De este modo, se pasa de puntillas sobre los problemas básicos: la evolución hacia una sociedad de trabajo precario —por escaso y por mísero—, las condiciones de vida de los ciudadanos, la evidente crisis de un régimen gripado, los desajustes en la estructura del Estado cuando una parte de Catalunya quiere marcharse, el degradante espectáculo de la corrupción que para el presidente se reduce a "que hay cosas que no se pueden demostrar", el creciente malestar que se expresa a menudo con movilizaciones inesperadas como la de las Baleares sobre la política lingüística. Estamos en una encrucijada en que hay que afrontar cuestiones decisivas, que marcaran las próximas décadas. Y Rajoy y los suyos sólo repiten la consigna: hemos dejado la recesión atrás, la situación está mejorando. Como dice Joseph Stiglitz, "un país con 25% de paro sigue en recesión", si es que damos a las palabras el sentido político y moral que merecen.
Rajoy solo habla si se le obliga. Y siempre elude cualquier reflexión sobre el futuro del país
Los aduladores de Rajoy han hecho de esta política del desdén un mito. Dicen que el presidente es maestro en el uso de los tiempos y sabe que la mejor manera desactivar los problemas es minimizarlos. Primero, es falso. Muchos de los problemas actuales se arrastran desde hace tiempo, vienen precisamente de que nunca se encontró el momento oportuno para afrontarlos, y, en política, aquellas cosas que quedan pendientes se convierten en enfermedades crónicas o explotan cuando menos se espera. Es el caso de la cuestión catalana, pero también del descontrol de la economía que unos estimularon y otros fueron incapaces de frenar en la alocada carrera que empezó a fines de los 90. Los problemas pendientes están condenados a volver eternamente. Segundo, es antidemocrático. La democracia se basa en el reconocimiento al otro y en el diálogo. Negarse a hablar de los problemas va contra la cultura democrática. Cada vez que el presidente rechaza las preguntas de los periodistas, y es su costumbre, está faltando a la responsabilidad de su cargo: atender las demandas de la ciudadanía. La reducción de la cuestión catalana a un problema de legalidad es otro ejemplo. Rajoy no quiere siquiera reconocer el planteamiento soberanista. Ni tan solo estudiar una solución que arbitre un problema indivisible, que, tarde o temprano, deberá pasar por el voto. El resultado es que la cuestión catalana parece avanzar inexorablemente hacia la confrontación. Quizás el presidente piensa que ejercer de macho con Cataluña puede mejorar sus decaídas expectativas electorales.

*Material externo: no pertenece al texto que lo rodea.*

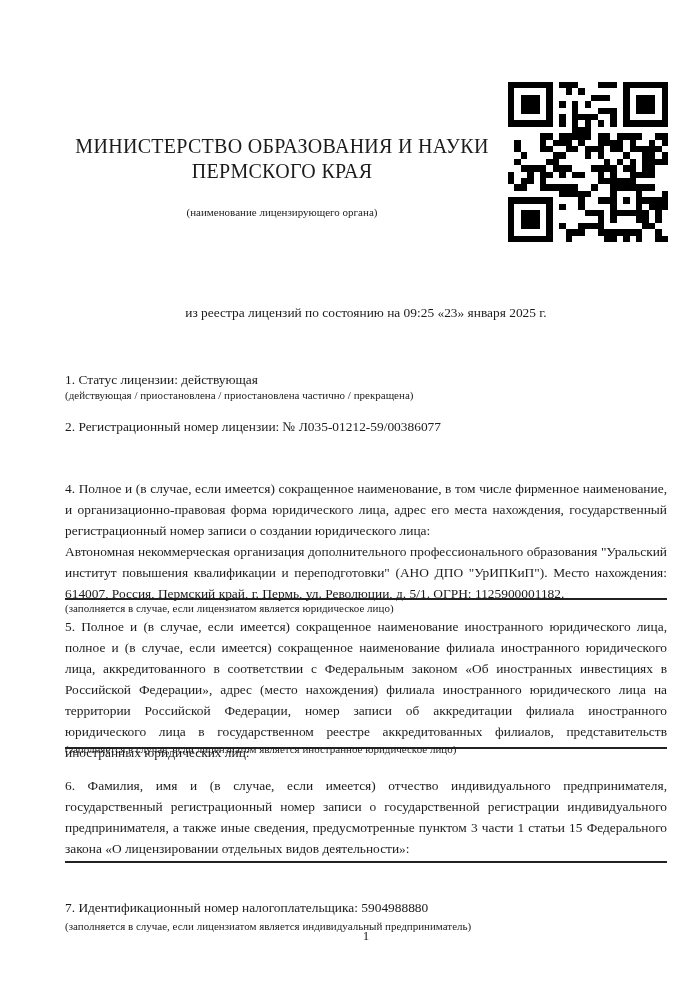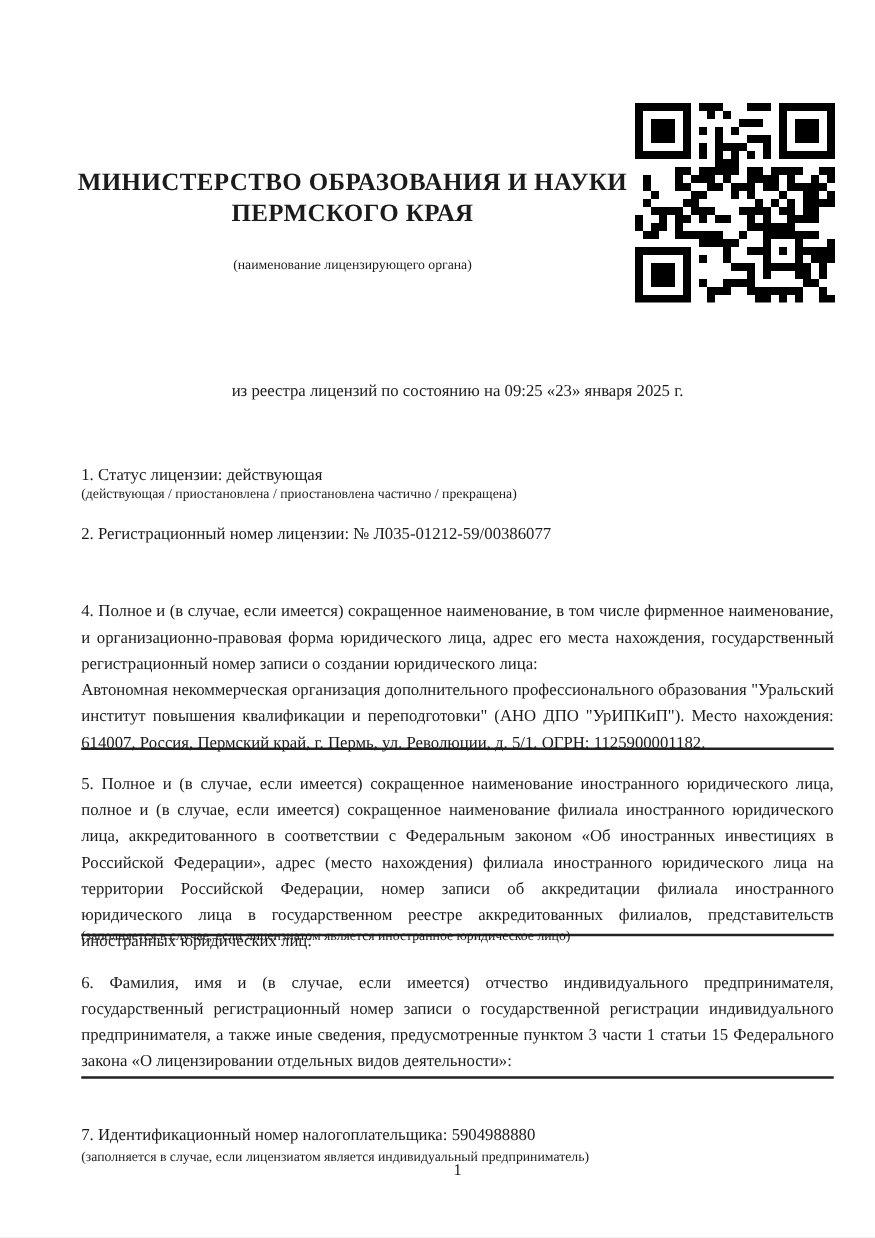"МИНИСТЕРСТВО ОБРАЗОВАНИЯ И НАУКИ" .authority-name { font-weight: bold -> normal }
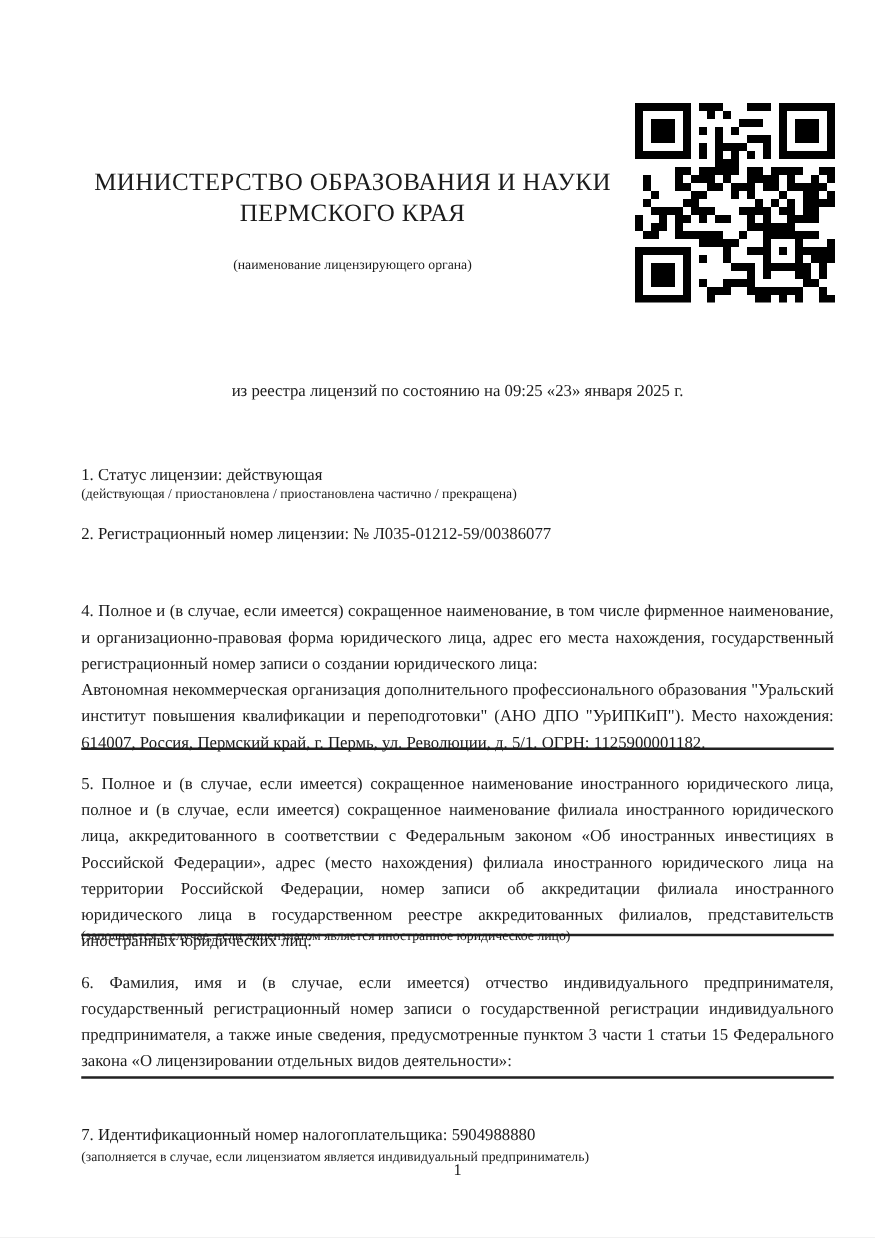"(заполняется в случае, если лицензиатом является юридическое" div.abs { html: none -> <div>(заполняется в случае, если лицензиатом является юридическое лицо)</div> }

El triunfalismo del Gobierno, cuando al país le esperan cinco años de estancamiento, de pérdida de poder adquisitivo de los salarios, de nula creación de empleo y de muchas turbulencias, es peor que el desdén. Es la humillación de la ciudadanía, a la que se da un trato de subalterna, a mayor gloria del PP. Avishai Margalit decía que una sociedad decente es aquella en la que las instituciones no humillan a los ciudadanos.